[[ Input records open ]]

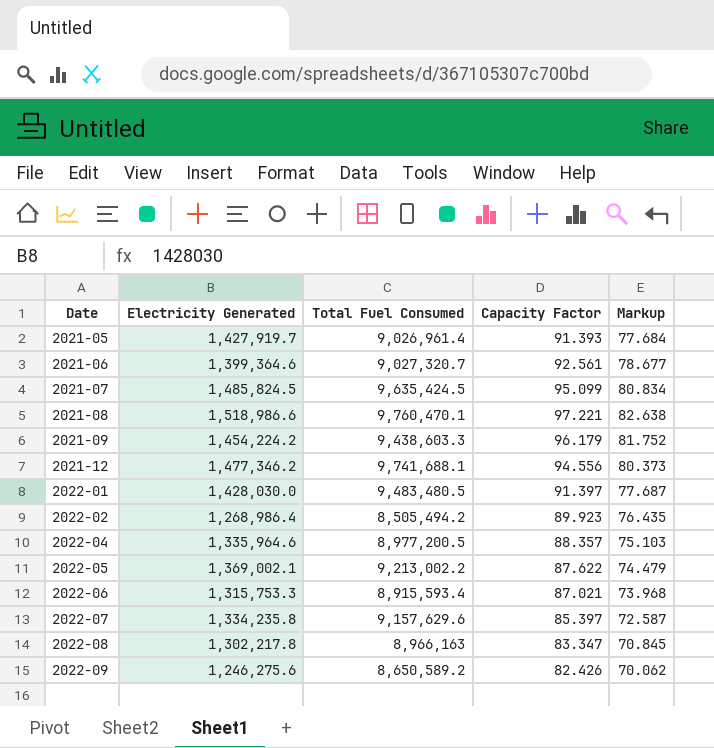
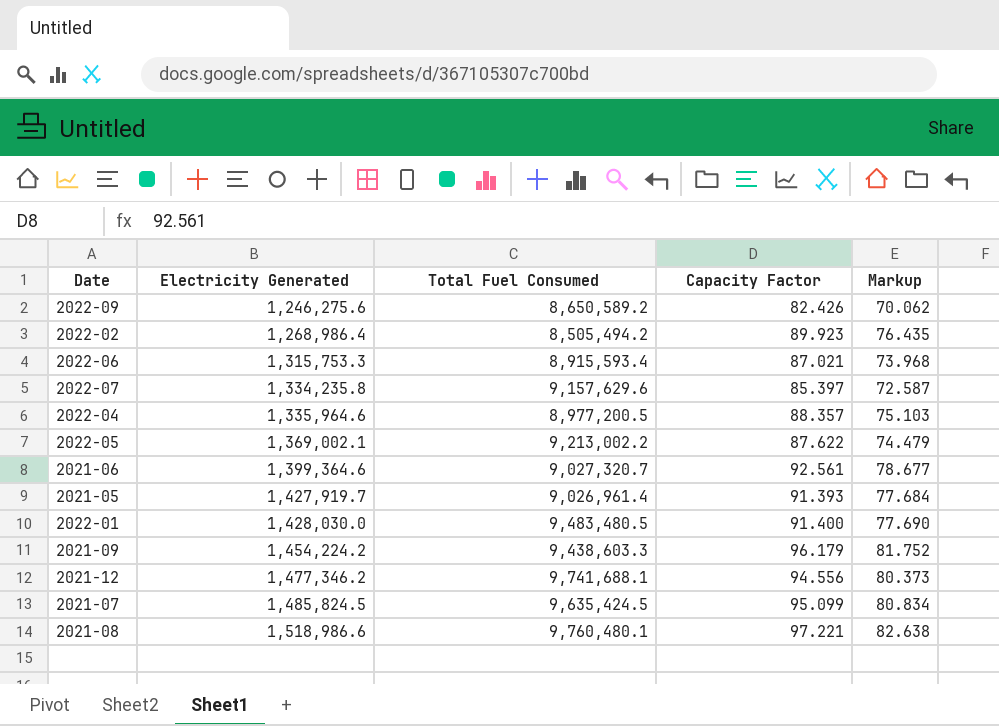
row order: Date ascending -> Electricity Generated ascending
row 2022-08: 1,302,217.8 | 8,966,163 | 83.347 | 70.845 -> none
2022-01 | Capacity Factor: 91.397 -> 91.400
2022-01 | Markup: 77.687 -> 77.690
2021-08 | Total Fuel Consumed: 9,760,470.1 -> 9,760,480.1

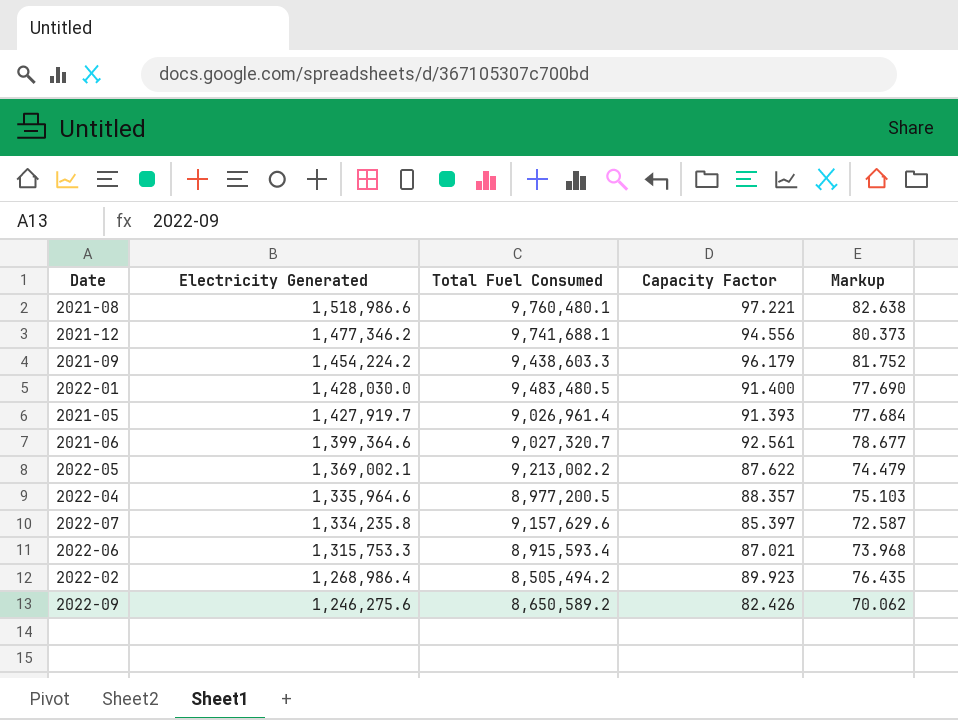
row order: Electricity Generated ascending -> Electricity Generated descending
row 2021-07: 1,485,824.5 | 9,635,424.5 | 95.099 | 80.834 -> none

[[ Input records closed ]]

The lines to write out run from the one with "row order: Electricity" through the end of the records. Give them exactly, and only them.

Result
row order: Electricity Generated ascending -> Electricity Generated descending
row 2021-07: 1,485,824.5 | 9,635,424.5 | 95.099 | 80.834 -> none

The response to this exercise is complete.